→ **Prompt**
What are the lines of the listing below, word for word, from the first down to the one that contains "Amazon Comprehend Medical using CLI."?

→ **Study material**
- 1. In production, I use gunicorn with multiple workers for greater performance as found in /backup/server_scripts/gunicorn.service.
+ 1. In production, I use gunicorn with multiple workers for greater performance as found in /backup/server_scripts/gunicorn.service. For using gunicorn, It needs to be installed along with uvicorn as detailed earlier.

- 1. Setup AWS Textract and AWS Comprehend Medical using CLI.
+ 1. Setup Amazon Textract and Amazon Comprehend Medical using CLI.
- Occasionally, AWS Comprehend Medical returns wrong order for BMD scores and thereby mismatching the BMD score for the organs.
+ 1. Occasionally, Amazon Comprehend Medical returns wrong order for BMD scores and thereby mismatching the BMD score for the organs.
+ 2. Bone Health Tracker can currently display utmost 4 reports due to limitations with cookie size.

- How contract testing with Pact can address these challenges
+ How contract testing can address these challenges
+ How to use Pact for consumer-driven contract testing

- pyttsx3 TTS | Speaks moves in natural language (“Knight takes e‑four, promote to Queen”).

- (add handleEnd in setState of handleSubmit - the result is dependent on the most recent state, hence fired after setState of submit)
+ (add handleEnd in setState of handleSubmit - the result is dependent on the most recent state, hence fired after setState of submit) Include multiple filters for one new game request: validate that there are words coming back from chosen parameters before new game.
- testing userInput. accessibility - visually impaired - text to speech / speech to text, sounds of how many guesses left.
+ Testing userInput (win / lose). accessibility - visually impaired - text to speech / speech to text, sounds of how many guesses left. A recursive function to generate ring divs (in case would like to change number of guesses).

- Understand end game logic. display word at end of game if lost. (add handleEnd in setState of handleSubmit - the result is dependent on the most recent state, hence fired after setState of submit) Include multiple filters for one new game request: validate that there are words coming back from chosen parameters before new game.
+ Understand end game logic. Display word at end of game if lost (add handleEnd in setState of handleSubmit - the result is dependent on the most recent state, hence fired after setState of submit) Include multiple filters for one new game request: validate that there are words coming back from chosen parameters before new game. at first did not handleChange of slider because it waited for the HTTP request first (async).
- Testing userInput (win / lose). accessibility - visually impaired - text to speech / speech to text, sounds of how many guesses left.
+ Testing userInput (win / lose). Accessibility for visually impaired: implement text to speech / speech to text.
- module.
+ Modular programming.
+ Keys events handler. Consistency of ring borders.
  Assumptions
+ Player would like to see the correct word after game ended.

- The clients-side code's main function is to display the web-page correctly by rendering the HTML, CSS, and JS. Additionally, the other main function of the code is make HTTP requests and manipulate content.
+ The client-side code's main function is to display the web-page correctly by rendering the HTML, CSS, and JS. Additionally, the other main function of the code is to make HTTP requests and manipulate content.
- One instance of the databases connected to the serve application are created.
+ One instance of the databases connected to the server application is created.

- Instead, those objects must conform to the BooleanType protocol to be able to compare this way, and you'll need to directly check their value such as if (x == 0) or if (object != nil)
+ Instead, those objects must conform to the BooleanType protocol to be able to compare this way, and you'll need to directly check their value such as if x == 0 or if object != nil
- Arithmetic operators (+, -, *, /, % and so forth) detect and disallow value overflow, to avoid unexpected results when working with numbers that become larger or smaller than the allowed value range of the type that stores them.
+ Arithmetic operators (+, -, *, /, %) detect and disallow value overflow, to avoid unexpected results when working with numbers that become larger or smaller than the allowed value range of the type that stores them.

→ **Your response**
- 1. In production, I use gunicorn with multiple workers for greater performance as found in /backup/server_scripts/gunicorn.service.
+ 1. In production, I use gunicorn with multiple workers for greater performance as found in /backup/server_scripts/gunicorn.service. For using gunicorn, It needs to be installed along with uvicorn as detailed earlier.

- 1. Setup AWS Textract and AWS Comprehend Medical using CLI.
+ 1. Setup Amazon Textract and Amazon Comprehend Medical using CLI.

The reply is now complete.